Fanny could listen no farther. Listening and wondering were all suspended for a time, for Mr. Bertram was in the room again; and though feeling it would be a great honour to be asked by him, she thought it must happen. He came towards their little circle; but instead of asking her to dance, drew a chair near her, and gave her an account of the present state of a sick horse, and the opinion of the groom, from whom he had just parted. Fanny found that it was not to be, and in the modesty of her nature immediately felt that she had been unreasonable in expecting it.

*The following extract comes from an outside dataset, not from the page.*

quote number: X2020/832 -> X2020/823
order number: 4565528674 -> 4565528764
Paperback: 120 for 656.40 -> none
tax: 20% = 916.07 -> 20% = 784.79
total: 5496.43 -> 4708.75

When he had told of his horse, he took a newspaper from the table, and looking over it, said in a languid way, “If you want to dance, Fanny, I will stand up with you.”

With more than equal civility the offer was declined; she did not wish to dance. “I am glad of it,” said he, in a much brisker tone, and throwing down the newspaper again, “for I am tired to death. I only wonder how the good people can keep it up so long. They had need be all in love, to find any amusement in such folly; and so they are, I fancy. If you look at them you may see they are so many couple of lovers—all but Yates and Mrs. Grant—and, between ourselves, she, poor woman, must want a lover as much as any one of them. A desperate dull life hers must be with the doctor,” making a sly face as he spoke towards the chair of the latter, who proving, however, to be close at his elbow, made so instantaneous a change of expression and subject necessary, as Fanny, in spite of everything, could hardly help laughing at.

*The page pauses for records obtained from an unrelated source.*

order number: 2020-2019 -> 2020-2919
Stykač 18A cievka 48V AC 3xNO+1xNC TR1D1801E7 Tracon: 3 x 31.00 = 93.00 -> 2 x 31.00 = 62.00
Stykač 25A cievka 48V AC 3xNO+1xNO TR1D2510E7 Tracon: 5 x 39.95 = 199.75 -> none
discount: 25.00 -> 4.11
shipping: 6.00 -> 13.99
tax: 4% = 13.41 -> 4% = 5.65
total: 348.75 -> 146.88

“A strange business this in America, Dr. Grant! What is your opinion? I always come to you to know what I am to think of public matters.”

 

“My dear Tom,” cried his aunt soon afterwards, “as you are not dancing, I dare say you will have no objection to join us in a rubber; shall you?” Then leaving her seat, and coming to him to enforce the proposal, added in a whisper, “We want to make a table for Mrs. Rushworth, you know. Your mother is quite anxious about it, but cannot very well spare time to sit down herself, because of her fringe. Now, you and I and Dr. Grant will just do; and though we play but half-crowns, you know, you may bet half-guineas with him.”

 

“I should be most happy,” replied he aloud, and jumping up with alacrity, “it would give me the greatest pleasure; but that I am this moment going to dance.” Come, Fanny, taking her hand, “do not be dawdling any longer, or the dance will be over.”

 

Fanny was led off very willingly, though it was impossible for her to feel much gratitude towards her cousin, or distinguish, as he certainly did, between the selfishness of another person and his own.

 

“A pretty modest request upon my word,” he indignantly exclaimed as they walked away. “To want to nail me to a card-table for the next two hours with herself and Dr. Grant, who are always quarrelling, and that poking old woman, who knows no more of whist than of algebra.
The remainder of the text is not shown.